Canon EF

Overview
- Maker: Canon Camera K. K.
- Type: 35 mm SLR
- Released: 1973
- Production: 1973-1978

Lens
- Lens mount: Canon FD lens mount

Sensor/medium
- Recording medium: 135 film

Focusing
- Focus: manual

Exposure/metering
- Exposure: manual, shutter priority

General
- Dimensions: 147×99×48 mm (5.8×3.9×1.9 in)
- Weight: 760 g (27 oz)

= Canon EF camera =

1973–1978 single-lens reflex camera

The Canon EF is a manual focus 35mm single-lens reflex camera produced by Canon between 1973 and 1978. It was compatible with Canon's FD-mount lenses. The EF was built as an electro-mechanical version of Canon's top-of-the-line, wholly mechanical Canon F-1. The shutter is mechanical at all speeds ½ second and faster, but at 1 second and longer the shutter is all electronically controlled, allowing AE exposures from 1/1000 to 30 seconds. The EF shares the F-1's rugged construction and tough metal body. Unlike the F-1, the EF does not support any motor drive for film transport. Neither does it provide any interchangeable viewfinder.

== Features ==
The Canon EF contained a silicon photocell light meter with a range of EV 18 to EV -2 which measured light in a "central emphasis metering" pattern (also called center weighted average metering) with less influence from the top of the frame, to minimize underexposure due to a bright skyline.
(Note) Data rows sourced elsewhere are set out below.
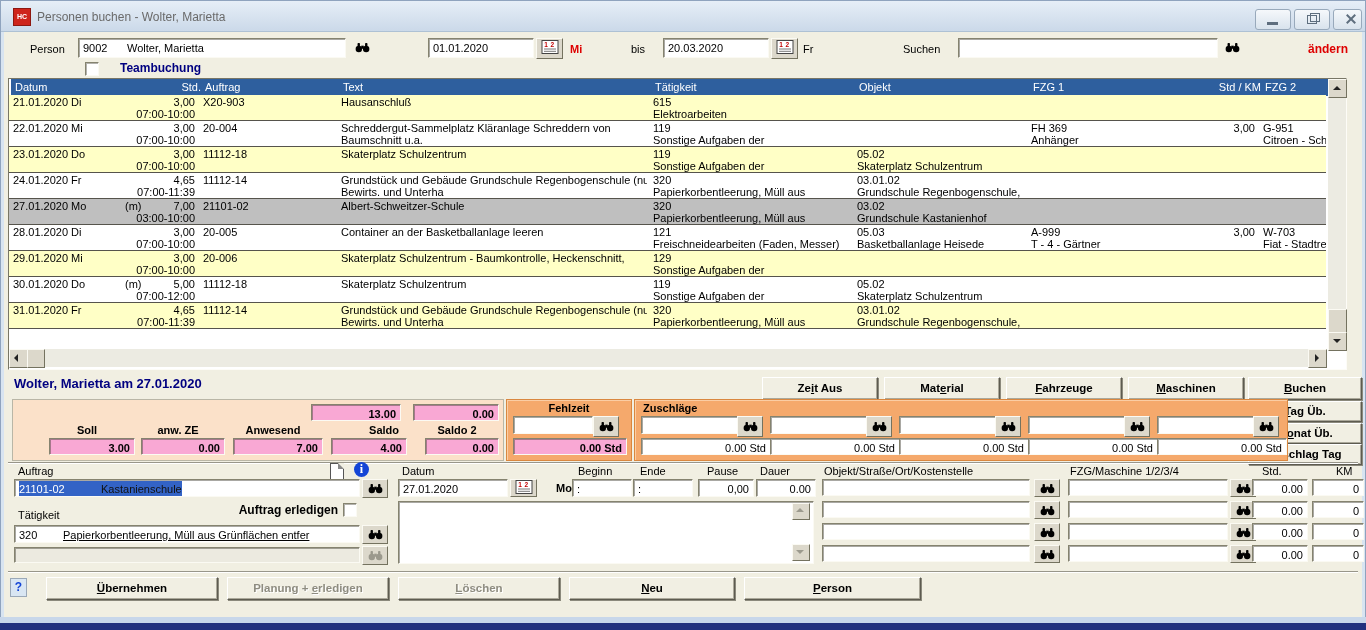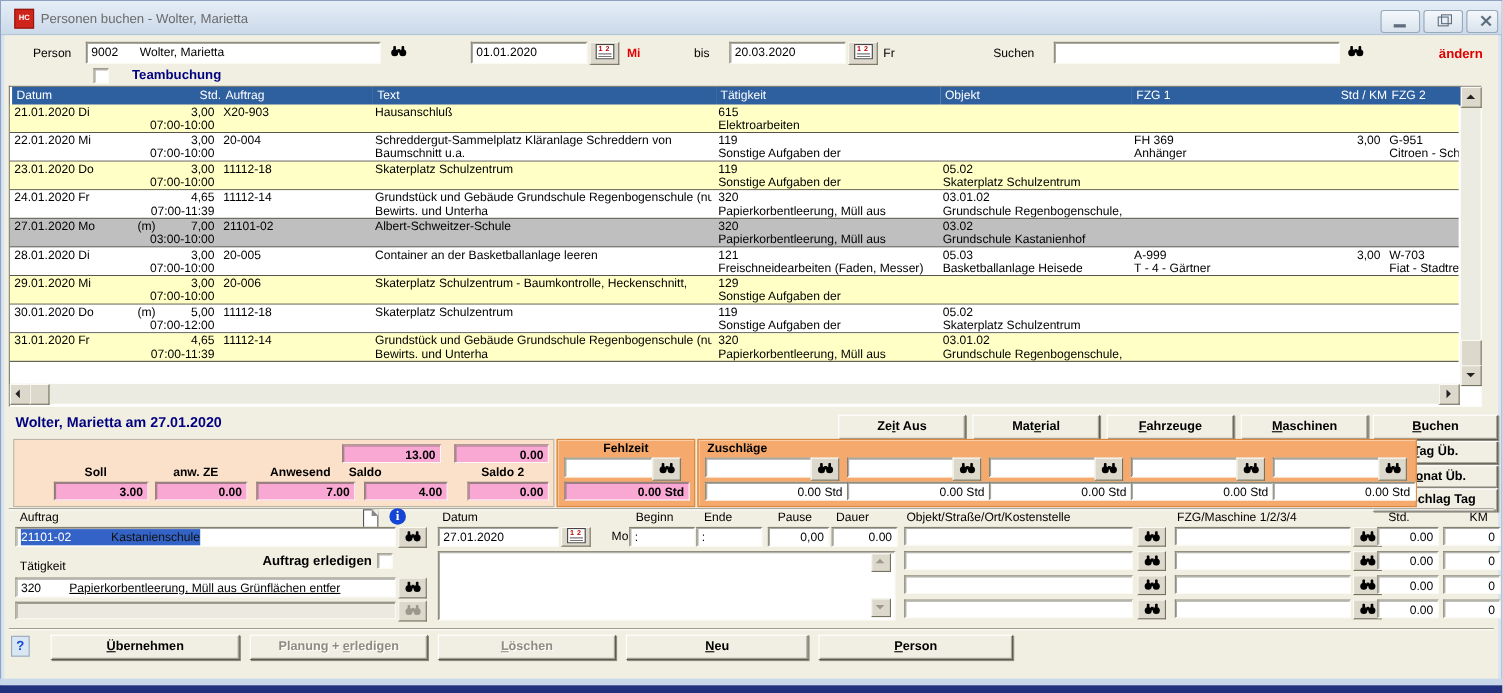--- a/index.html
+++ b/index.html
@@ -540,21 +540,21 @@
   <div class="btn" style="left:1248px;top:401px;width:112px;height:19px;line-height:18px;"><u>T</u>ag Üb.</div>
   <div class="btn" style="left:1248px;top:423px;width:112px;height:19px;line-height:18px;">M<u>o</u>nat Üb.</div>
   <div class="btn" style="left:1248px;top:444px;width:112px;height:19px;line-height:18px;">Zuschla<u>g</u> Tag</div>
 
   <div class="panel" style="left:12px;top:399px;width:490px;height:60px;background:#FBE1C9;">
     <div class="tbox ro" style="left:298px;top:4px;width:80px;height:14px;">13.00</div>
     <div class="tbox ro" style="left:400px;top:4px;width:76px;height:14px;">0.00</div>
     <div class="lab b" style="left:36px;top:24px;width:76px;text-align:center;">Soll</div>
     <div class="lab b" style="left:128px;top:24px;width:74px;text-align:center;">anw. ZE</div>
     <div class="lab b" style="left:220px;top:24px;width:80px;text-align:center;">Anwesend</div>
-    <div class="lab b" style="left:304px;top:24px;width:66px;text-align:left;">Saldo</div>
+    <div class="lab b" style="left:320px;top:24px;width:66px;text-align:right;">Saldo</div>
     <div class="lab b" style="left:412px;top:24px;width:64px;text-align:center;">Saldo 2</div>
     <div class="tbox ro" style="left:36px;top:38px;width:76px;height:14px;">3.00</div>
     <div class="tbox ro" style="left:128px;top:38px;width:74px;height:14px;">0.00</div>
     <div class="tbox ro" style="left:220px;top:38px;width:80px;height:14px;">7.00</div>
     <div class="tbox ro" style="left:318px;top:38px;width:66px;height:14px;">4.00</div>
     <div class="tbox ro" style="left:412px;top:38px;width:64px;height:14px;">0.00</div>
   </div>
 
   <div class="opanel" style="left:506px;top:399px;width:124px;height:60px;">
     <div class="lab b" style="left:0;top:2px;width:100%;text-align:center;">Fehlzeit</div>
@@ -659,21 +659,21 @@
 
   <div class="lab" style="left:402px;top:465px;">Datum</div>
   <div class="tbox" style="left:398px;top:479px;width:100px;height:15px;">27.01.2020</div>
   <div class="minibtn" style="left:510px;top:479px;width:25px;height:16px;"><svg viewBox="0 0 18 14" width="18" height="14">
         <rect x="1" y="0.5" width="16" height="13" fill="#fff" stroke="#444"></rect>
         <text x="3.2" y="6.8" font-size="6.5" font-weight="bold" fill="#C00000" font-family="sans-serif">1</text>
         <text x="9.5" y="6.8" font-size="6.5" font-weight="bold" fill="#C00000" font-family="sans-serif">2</text>
         <line x1="3" y1="9" x2="15" y2="9" stroke="#777"></line>
         <line x1="3" y1="11.3" x2="15" y2="11.3" stroke="#777"></line>
       </svg></div>
-  <div class="lab" style="left:556px;top:482px;">Mo</div>
+  <div class="lab" style="left:556px;top:482px;font-weight:bold;">Mo</div>
   <div class="lab" style="left:578px;top:465px;">Beginn</div>
   <div class="tbox" style="left:572px;top:479px;width:50px;height:15px;">:</div>
   <div class="lab" style="left:640px;top:465px;">Ende</div>
   <div class="tbox" style="left:633px;top:479px;width:50px;height:15px;">:</div>
   <div class="lab" style="left:707px;top:465px;">Pause</div>
   <div class="tbox" style="left:698px;top:479px;width:46px;height:15px;text-align:right;">0,00</div>
   <div class="lab" style="left:760px;top:465px;">Dauer</div>
   <div class="tbox" style="left:756px;top:479px;width:50px;height:15px;text-align:right;">0.00</div>
   <div class="tbox" style="left:398px;top:501px;width:406px;height:60px;"></div>
   <div class="minibtn" style="left:792px;top:503px;width:16px;height:15px;">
Note that this requires the camera to be held horizontally; taking vertically oriented pictures requires some care by the user. The Canon EF could operate "Variable Aperture AE" mode (commonly called shutter priority) or full manual mode, where the operator would control both the shutter speed and the aperture. When used in automatic mode, it's possible to lock the current aperture value, then recompose the picture, if desired, by pressing the small silver button next to the film rewind knob.

Automatic exposure required the FD-mount lenses. In 1975, the range of FD lenses available spanned from 15 mm fisheye to 300 mm telephoto, including three zoom lenses. Using manual exposure and stopped down metering, the Canon EF could also be used with the older FL-mount and R-mount lenses.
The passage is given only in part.